--- Brief ---
Your answer should consist only of the lines below from the one with "sales rep: Stephanie" through the one with "total: 7208.11 -> 13759.48", copied exactly.

Stored dataset items:

--- START ---

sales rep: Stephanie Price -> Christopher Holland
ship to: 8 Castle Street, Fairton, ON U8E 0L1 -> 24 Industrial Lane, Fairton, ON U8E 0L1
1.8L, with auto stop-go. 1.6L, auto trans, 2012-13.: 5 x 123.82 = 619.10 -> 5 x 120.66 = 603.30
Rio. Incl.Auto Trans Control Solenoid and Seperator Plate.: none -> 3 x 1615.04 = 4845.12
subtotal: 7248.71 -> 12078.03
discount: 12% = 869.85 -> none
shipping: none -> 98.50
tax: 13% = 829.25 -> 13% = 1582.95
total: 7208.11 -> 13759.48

--- END ---
--- START ---

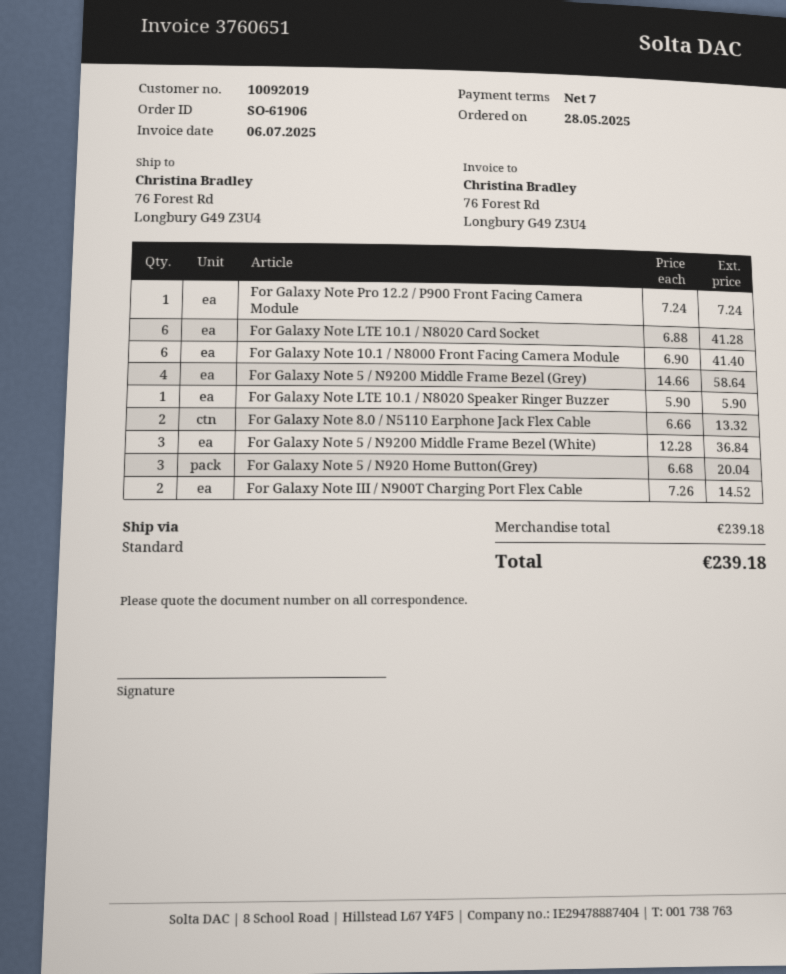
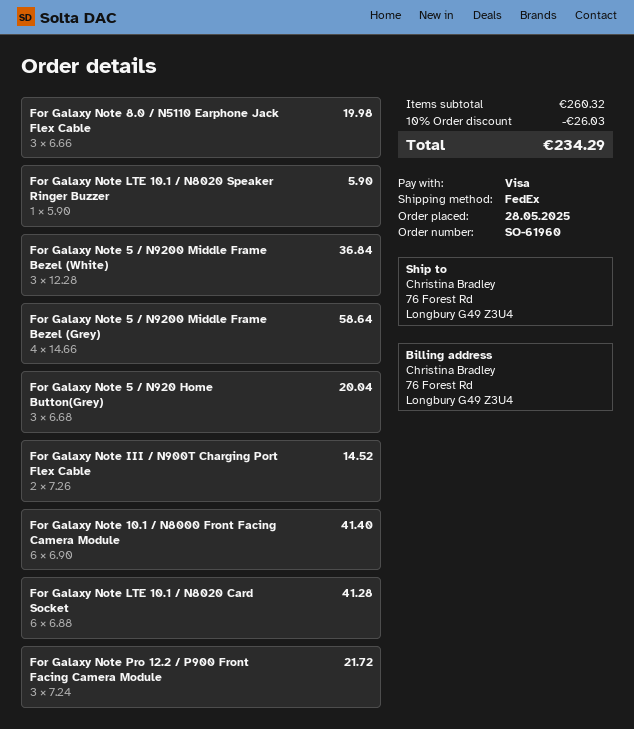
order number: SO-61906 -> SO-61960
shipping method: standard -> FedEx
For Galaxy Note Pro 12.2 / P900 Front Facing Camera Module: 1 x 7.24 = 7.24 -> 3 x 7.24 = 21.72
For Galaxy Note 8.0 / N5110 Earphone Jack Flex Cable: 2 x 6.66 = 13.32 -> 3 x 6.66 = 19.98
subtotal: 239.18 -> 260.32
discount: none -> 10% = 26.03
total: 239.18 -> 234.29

--- END ---

--- Exercise result ---
sales rep: Stephanie Price -> Christopher Holland
ship to: 8 Castle Street, Fairton, ON U8E 0L1 -> 24 Industrial Lane, Fairton, ON U8E 0L1
1.8L, with auto stop-go. 1.6L, auto trans, 2012-13.: 5 x 123.82 = 619.10 -> 5 x 120.66 = 603.30
Rio. Incl.Auto Trans Control Solenoid and Seperator Plate.: none -> 3 x 1615.04 = 4845.12
subtotal: 7248.71 -> 12078.03
discount: 12% = 869.85 -> none
shipping: none -> 98.50
tax: 13% = 829.25 -> 13% = 1582.95
total: 7208.11 -> 13759.48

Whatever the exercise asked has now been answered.